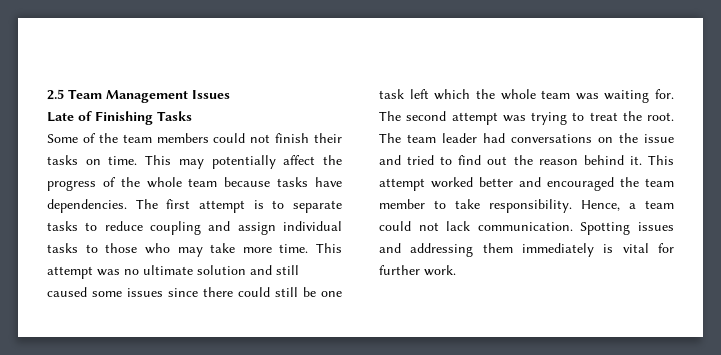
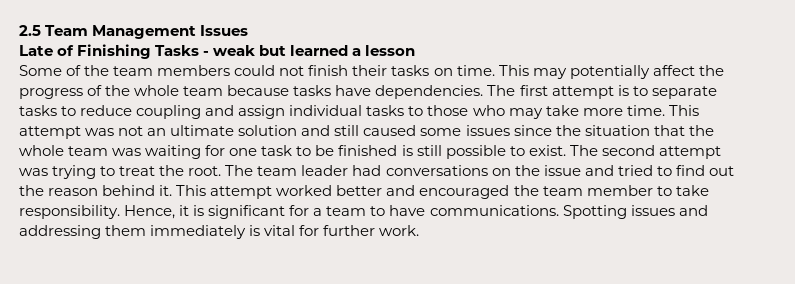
- Late of Finishing Tasks
+ Late of Finishing Tasks - weak but learned a lesson
- This attempt was no ultimate solution and still caused some issues since there could still be one task left which the whole team was waiting for.
+ This attempt was not an ultimate solution and still caused some issues since the situation that the whole team was waiting for one task to be finished is still possible to exist.
- Hence, a team could not lack communication.
+ Hence, it is significant for a team to have communications.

+ + + + +

* _PROBLEM TO WORK ON_
Transcribe the entries word for word, without their pictures.

* _YOUR RESPONSE_
- Late of Finishing Tasks
+ Late of Finishing Tasks - weak but learned a lesson
- This attempt was no ultimate solution and still caused some issues since there could still be one task left which the whole team was waiting for.
+ This attempt was not an ultimate solution and still caused some issues since the situation that the whole team was waiting for one task to be finished is still possible to exist.
- Hence, a team could not lack communication.
+ Hence, it is significant for a team to have communications.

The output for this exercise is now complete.